◆ **Exercise directions**
Only the lines below, from the one with "font-size:8px;line-height:1.3;color:#1f1f1f;" through the one with "<span>采</span>", are to be written out, exactly.
=== Begin Enclosure ===
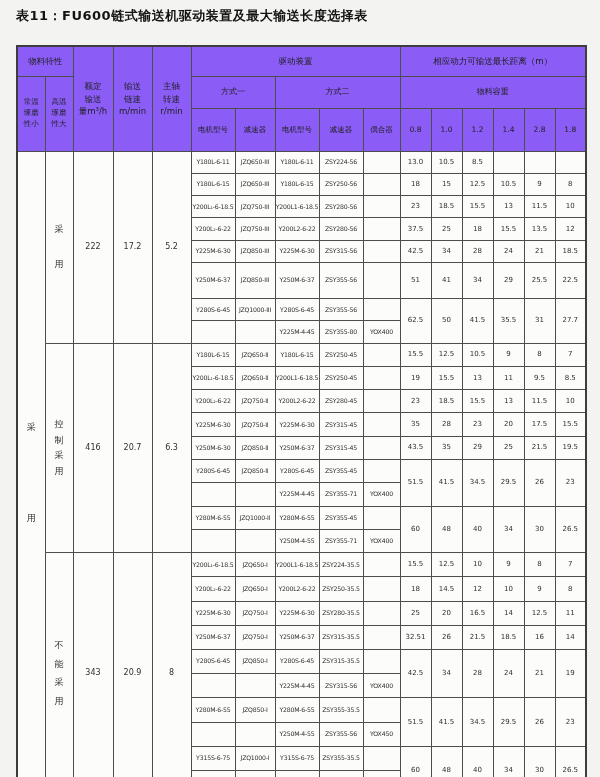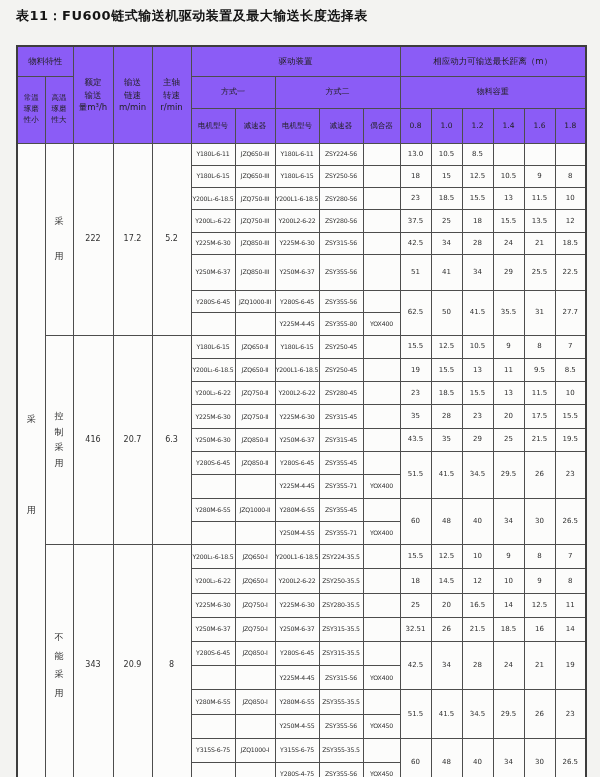--- a/index.html
+++ b/index.html
@@ -28,21 +28,21 @@
     overflow:hidden;
   }
   thead th{
     background:#8b5cf6;
     font-weight:normal;
     font-size:8px;line-height:1.3;color:#1f1f1f;
   }
   tr.hr1{height:30px;}
   tr.hr1 th{font-size:8.5px;}
   tr.hr2{height:32px;}
-  tr.hr3{height:35px;padding-left:41px;}
+  tr.hr3{height:43px;padding-left:41px;}
   tr.hr3 th{font-size:7.5px;}
   .pre{white-space:pre-line;font-size:7.5px;line-height:1.45;margin-top:29px;}
   tbody td{background:#fcfcfb;font-size:6.2px;line-height:1;color:#2f2f2f;letter-spacing:-0.2px;}
   tbody td.num{font-size:7px;letter-spacing:0;}
   tbody td.cap{font-size:8px;letter-spacing:0;}
   tbody td.vlabel{font-size:9px;letter-spacing:0;}
   td.vlabel span{display:block;line-height:1.2;}
   td.c1-cell span{margin:80px 0;}
   td.usage-0 span{margin:24px 0;}
   td.usage-1 span{margin:5px 0;}
@@ -117,21 +117,21 @@
       <tr class="hr3">
         <th>电机型号</th>
         <th>减速器</th>
         <th>电机型号</th>
         <th>减速器</th>
         <th>偶合器</th>
         <th>0.8</th>
         <th>1.0</th>
         <th>1.2</th>
         <th>1.4</th>
-        <th>1.6</th>
+        <th>2.8</th>
         <th>1.8</th>
       </tr>
     </thead>
     <tbody>
         <tr style="height: 22.3px;">
           <td class="vlabel c1-cell" rowspan="27">
             <span>采</span>
             <span>用</span>
           </td>
           <td class="vlabel usage-0" rowspan="8">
=== End Enclosure ===
◆ **Reply to the exercise**
     font-size:8px;line-height:1.3;color:#1f1f1f;
   }
   tr.hr1{height:30px;}
   tr.hr1 th{font-size:8.5px;}
   tr.hr2{height:32px;}
-  tr.hr3{height:35px;padding-left:41px;}
+  tr.hr3{height:43px;padding-left:41px;}
   tr.hr3 th{font-size:7.5px;}
   .pre{white-space:pre-line;font-size:7.5px;line-height:1.45;margin-top:29px;}
   tbody td{background:#fcfcfb;font-size:6.2px;line-height:1;color:#2f2f2f;letter-spacing:-0.2px;}
   tbody td.num{font-size:7px;letter-spacing:0;}
   tbody td.cap{font-size:8px;letter-spacing:0;}
   tbody td.vlabel{font-size:9px;letter-spacing:0;}
   td.vlabel span{display:block;line-height:1.2;}
   td.c1-cell span{margin:80px 0;}
   td.usage-0 span{margin:24px 0;}
   td.usage-1 span{margin:5px 0;}
@@ -117,21 +117,21 @@
       <tr class="hr3">
         <th>电机型号</th>
         <th>减速器</th>
         <th>电机型号</th>
         <th>减速器</th>
         <th>偶合器</th>
         <th>0.8</th>
         <th>1.0</th>
         <th>1.2</th>
         <th>1.4</th>
-        <th>1.6</th>
+        <th>2.8</th>
         <th>1.8</th>
       </tr>
     </thead>
     <tbody>
         <tr style="height: 22.3px;">
           <td class="vlabel c1-cell" rowspan="27">
             <span>采</span>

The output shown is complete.